#### WHAT TO DO
Every record must be repeated exactly; omit any pictures they contain.

#### DATA FOR PROCESSING
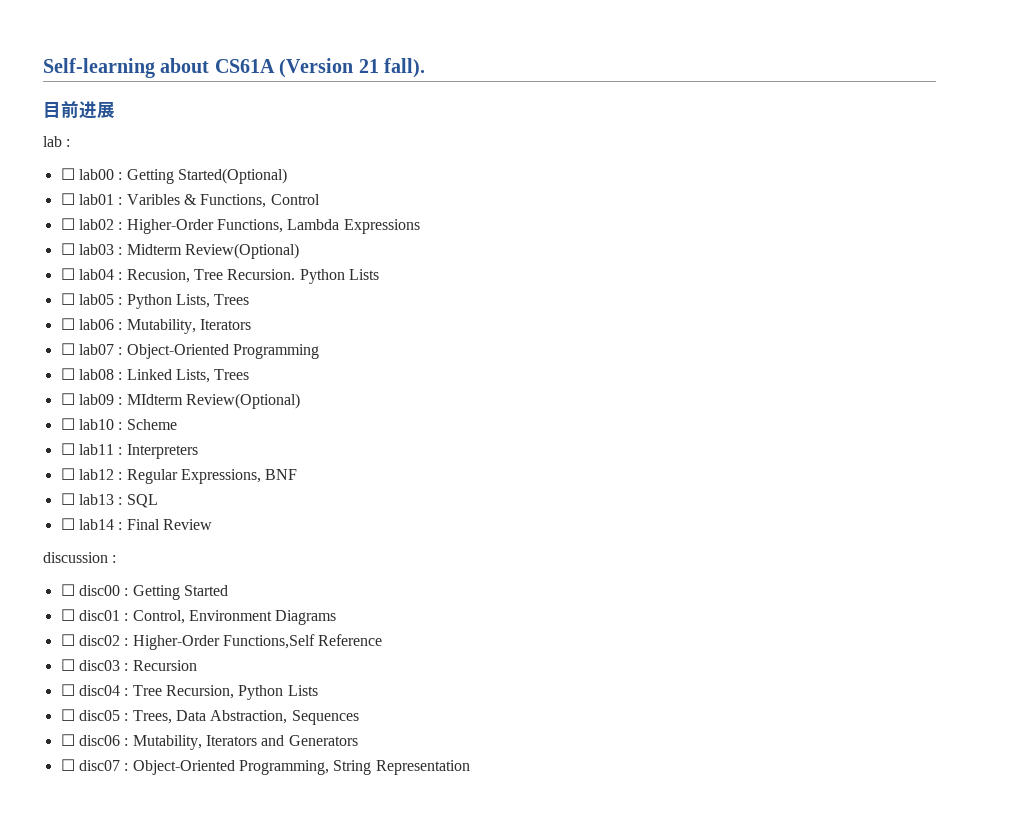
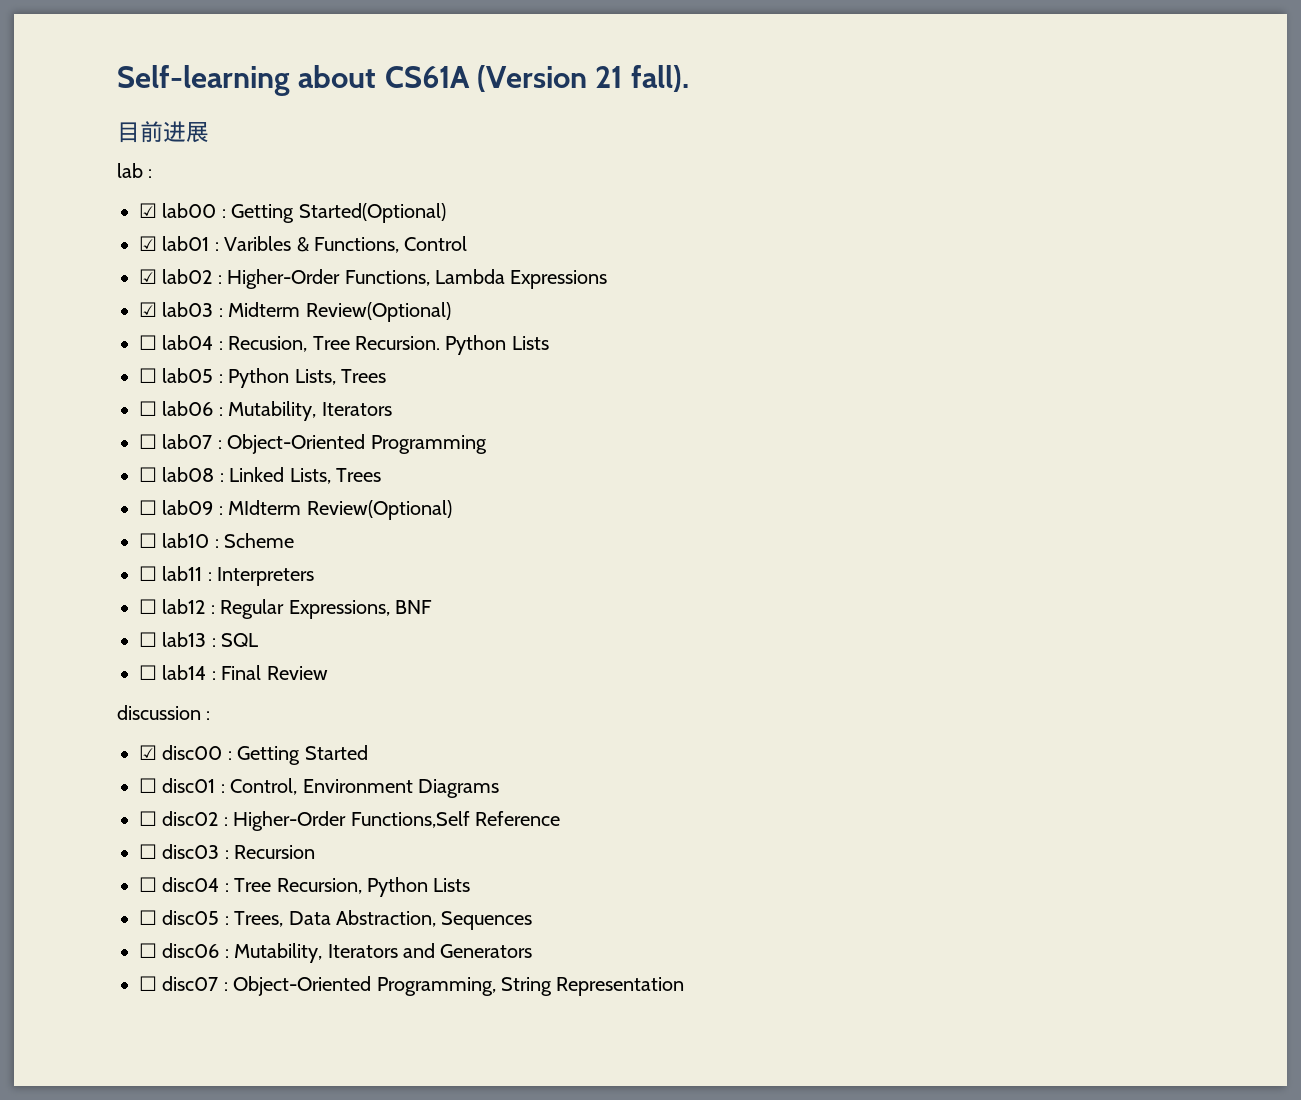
[60,168,75,180] ☐ -> [139,203,157,218] ☑
[60,193,75,205] ☐ -> [139,236,157,251] ☑
[60,218,75,230] ☐ -> [139,269,157,284] ☑
[60,243,75,255] ☐ -> [139,302,157,317] ☑
[60,584,75,596] ☐ -> [139,745,157,760] ☑

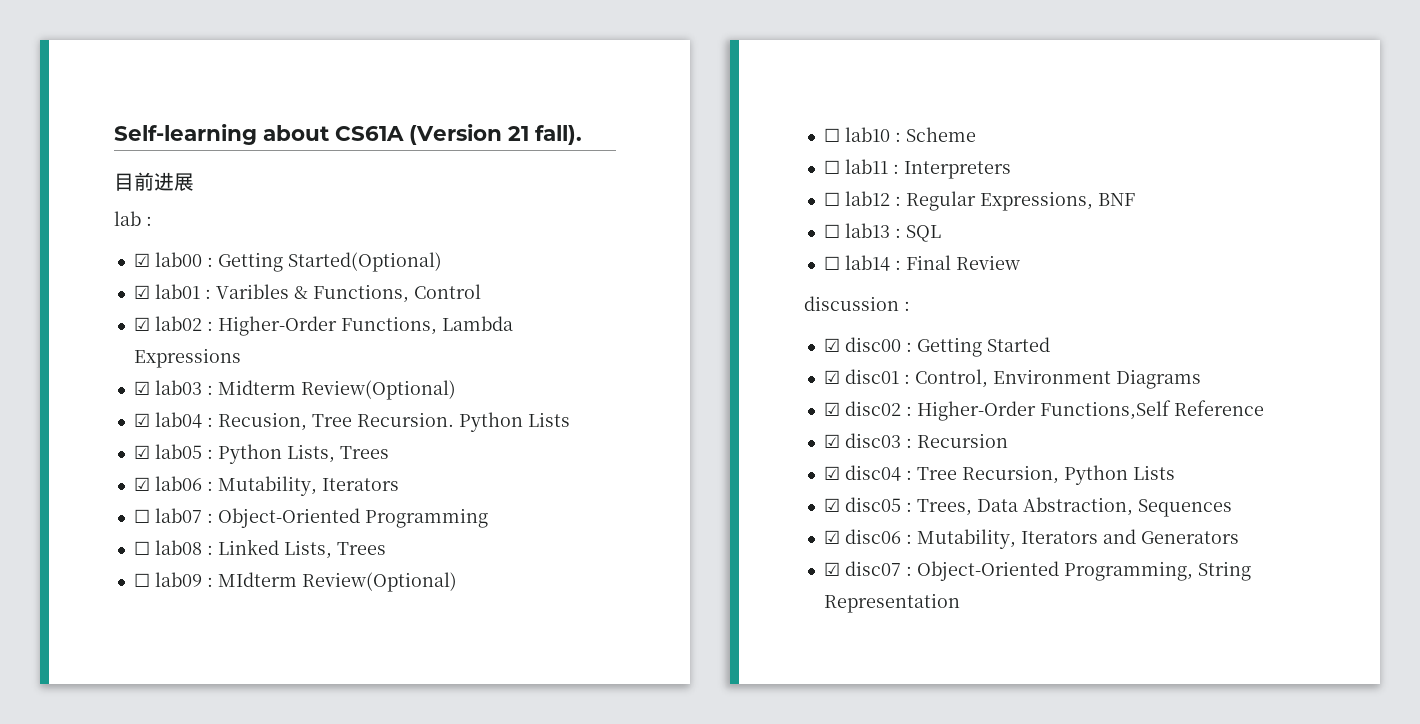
[139,335,157,350] ☐ -> [133,413,150,427] ☑
[139,368,157,383] ☐ -> [133,445,150,459] ☑
[139,401,157,416] ☐ -> [133,477,150,491] ☑
[139,778,157,793] ☐ -> [823,370,840,384] ☑
[139,811,157,826] ☐ -> [823,402,840,416] ☑
[139,844,157,859] ☐ -> [823,434,840,448] ☑
[139,877,157,892] ☐ -> [823,466,840,480] ☑
[139,910,157,925] ☐ -> [823,498,840,512] ☑
[139,943,157,958] ☐ -> [823,530,840,544] ☑
[139,976,157,991] ☐ -> [823,562,840,576] ☑

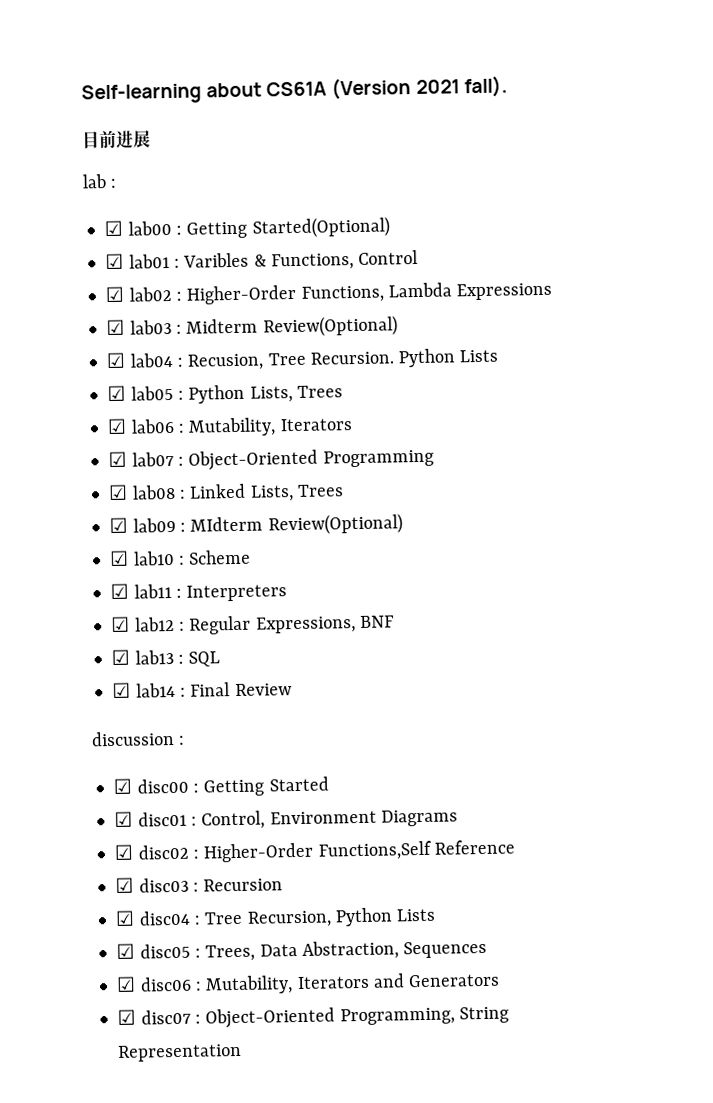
[508,126,529,141] 21 -> [415,79,460,94] 2021
[133,509,150,523] ☐ -> [108,451,128,468] ☑
[133,541,150,555] ☐ -> [108,484,129,501] ☑
[133,573,150,587] ☐ -> [109,517,129,534] ☑
[823,128,840,142] ☐ -> [109,550,130,566] ☑
[823,160,840,174] ☐ -> [110,583,130,599] ☑
[823,192,840,206] ☐ -> [111,616,131,632] ☑
[823,224,840,238] ☐ -> [111,649,131,665] ☑
[823,256,840,270] ☐ -> [112,682,132,698] ☑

#### SOLUTION
[60,168,75,180] ☐ -> [139,203,157,218] ☑
[60,193,75,205] ☐ -> [139,236,157,251] ☑
[60,218,75,230] ☐ -> [139,269,157,284] ☑
[60,243,75,255] ☐ -> [139,302,157,317] ☑
[60,584,75,596] ☐ -> [139,745,157,760] ☑

[139,335,157,350] ☐ -> [133,413,150,427] ☑
[139,368,157,383] ☐ -> [133,445,150,459] ☑
[139,401,157,416] ☐ -> [133,477,150,491] ☑
[139,778,157,793] ☐ -> [823,370,840,384] ☑
[139,811,157,826] ☐ -> [823,402,840,416] ☑
[139,844,157,859] ☐ -> [823,434,840,448] ☑
[139,877,157,892] ☐ -> [823,466,840,480] ☑
[139,910,157,925] ☐ -> [823,498,840,512] ☑
[139,943,157,958] ☐ -> [823,530,840,544] ☑
[139,976,157,991] ☐ -> [823,562,840,576] ☑

[508,126,529,141] 21 -> [415,79,460,94] 2021
[133,509,150,523] ☐ -> [108,451,128,468] ☑
[133,541,150,555] ☐ -> [108,484,129,501] ☑
[133,573,150,587] ☐ -> [109,517,129,534] ☑
[823,128,840,142] ☐ -> [109,550,130,566] ☑
[823,160,840,174] ☐ -> [110,583,130,599] ☑
[823,192,840,206] ☐ -> [111,616,131,632] ☑
[823,224,840,238] ☐ -> [111,649,131,665] ☑
[823,256,840,270] ☐ -> [112,682,132,698] ☑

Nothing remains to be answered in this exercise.